Проводив их, Мороз столкнулся возле кухни с Максимом Орешко и Зосей. Они стояли, облокотившись на телегу, переговаривались. Лицо Максима, обычно весёлое и живое, было угрюмым. Всклокоченные волосы торчали из–под шапки. Зося выглядела грустной, озабоченной, под глазами легли тёмные крути.

Мороз поздоровался, пожал руку Максиму.

— Вот жизнь, комиссар, — сказал тог хмуро. — Даже похоронить батьку не могу по–человечески… Свезут старого на погост — и дело с концом…

— Да, — сказал Мороз, — беда. После паузы добавил:

— Что поделаешь. Поживём ещё, повоюем.

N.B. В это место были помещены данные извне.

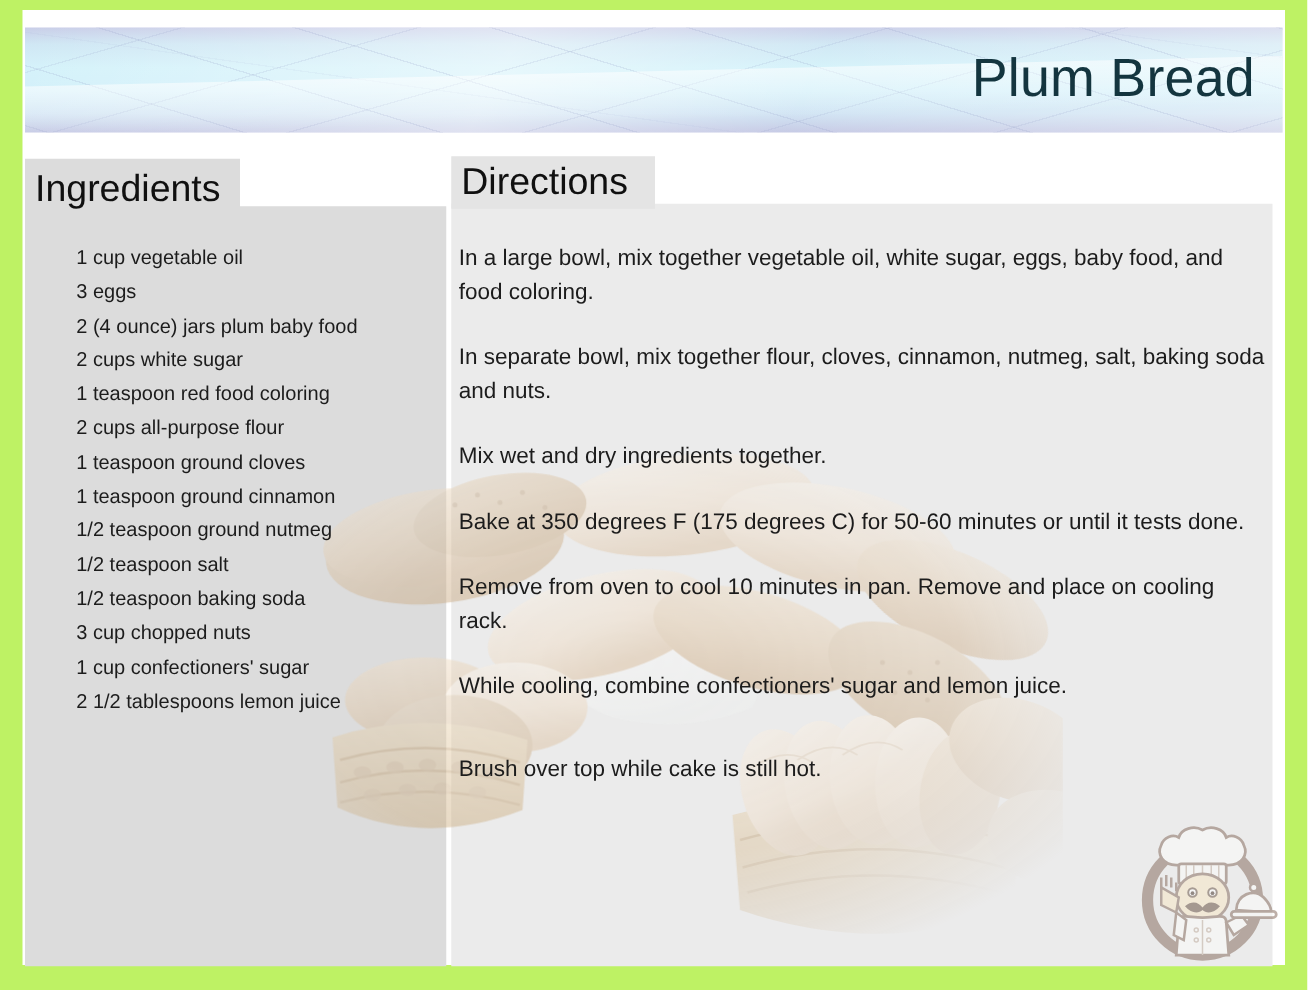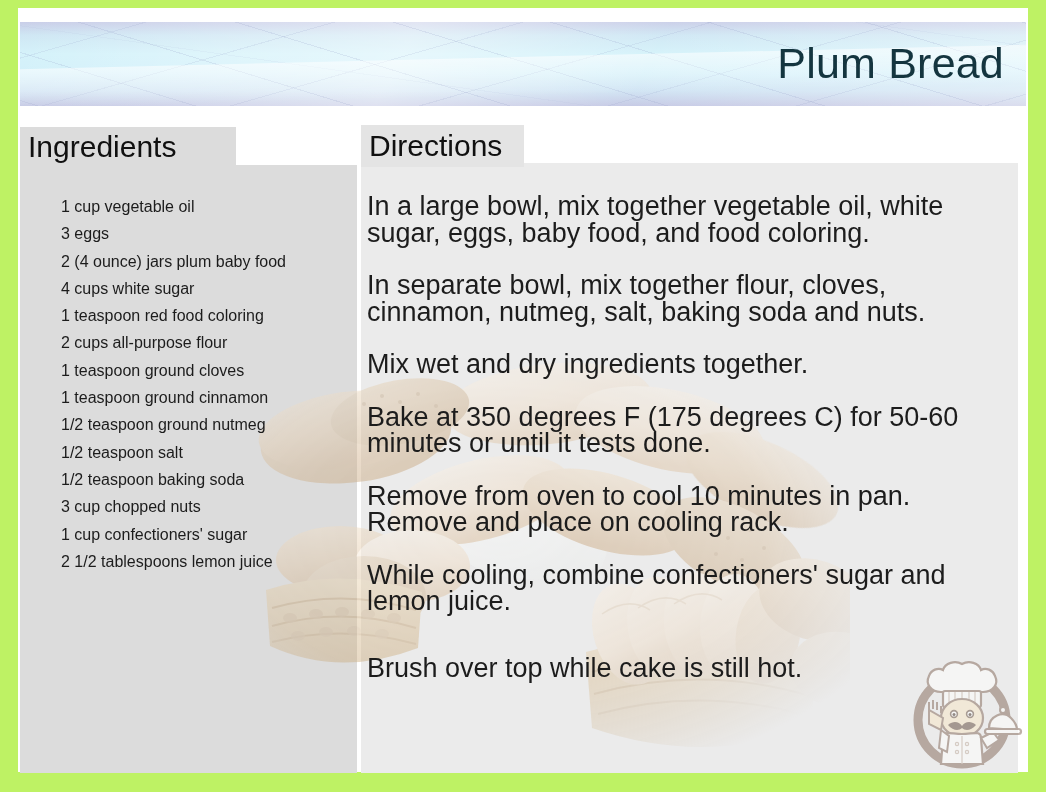--- a/index.html
+++ b/index.html
@@ -107,10 +107,11 @@
   #ingredients-tab {
     left: 20px;
     top: 127px;
-    width: 216px;
+    width: 172px;
     height: 40px;
     padding-left: 8px;
     background: #dcdcdc;
+    align-items: flex-end;
   }
   #directions-tab {
     left: 361px;

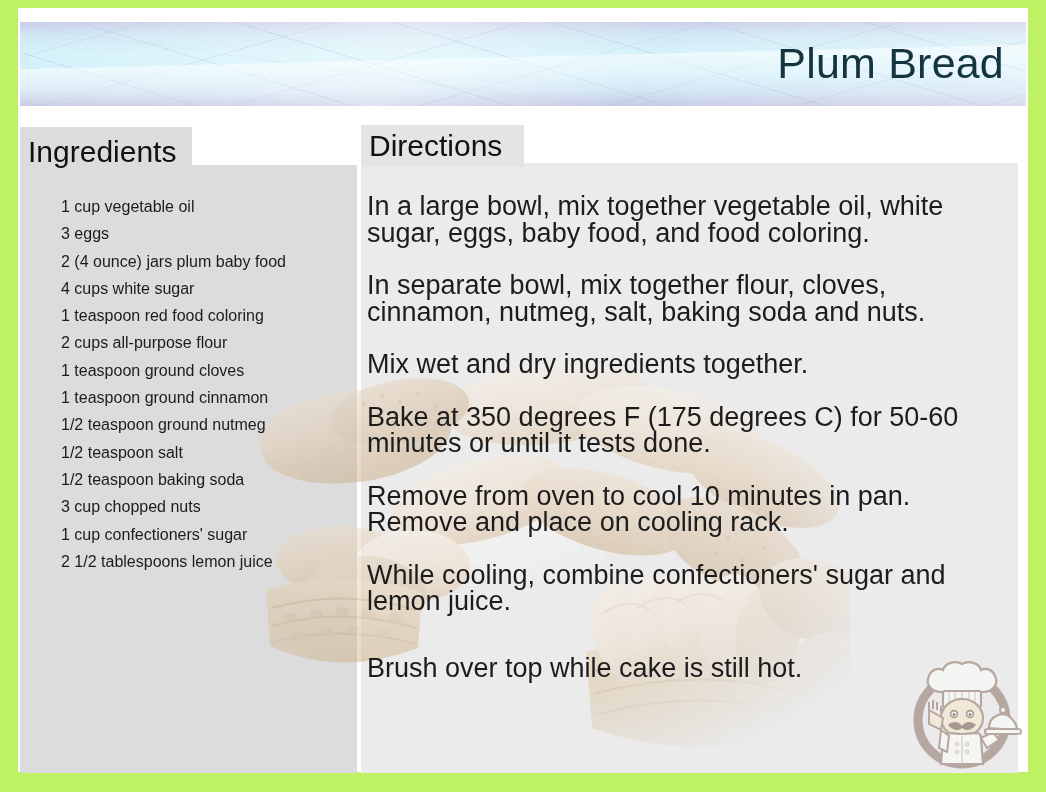--- a/index.html
+++ b/index.html
@@ -157,7 +157,7 @@
   }
   #directions-body p {
     margin: 0 0 26px 0;
-    font-size: 27px;
+    font-size: 18px;
     line-height: 26.5px;
     color: #1c1c1c;
   }

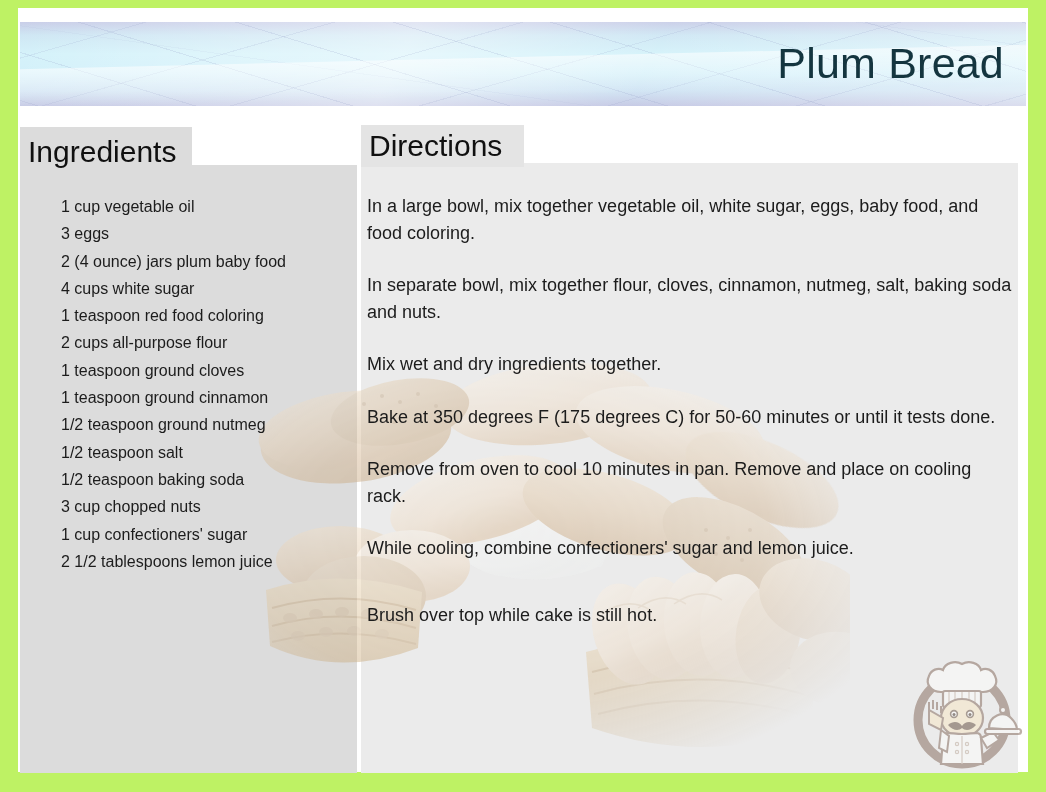--- a/index.html
+++ b/index.html
@@ -320,7 +320,7 @@
     <li>1 cup vegetable oil</li>
     <li>3 eggs</li>
     <li>2 (4 ounce) jars plum baby food</li>
-    <li>4 cups white sugar</li>
+    <li>2 cups white sugar</li>
     <li>1 teaspoon red food coloring</li>
     <li>2 cups all-purpose flour</li>
     <li>1 teaspoon ground cloves</li>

Держитесь, ребята…

Они промолчали, только Зося теснее придвинулась к Максиму.

Уходя, Антон вдруг поймал себя на том, что невольно ускоряет шаг — он всегда чувствовал стыд, когда был бессилен помочь в чужой беде.

Кроме того, Антон с удивлением ощутил, что восприятие казни мирных людей в райцентре, причинившее ему столько боли ночью, теперь, на свету, словно притупилось, спряталось, забилось куда–то вглубь. Неужели и к таким бедам, даже к самой смерти, так скоро привыкает человек? Наверное, шар ненависти подминает под себя сострадание, ожесточает и огрубляет всех, кто встаёт на пути, кто просто оказывается рядом. Очевидно, это самая большая всеобщая жертва войны. Не случайно же — запомнилось с детства — над остывшим, захолодевшим пожарищем вьются только чёрные птицы, а трава, зелёная кожа земли, прорастает медленно…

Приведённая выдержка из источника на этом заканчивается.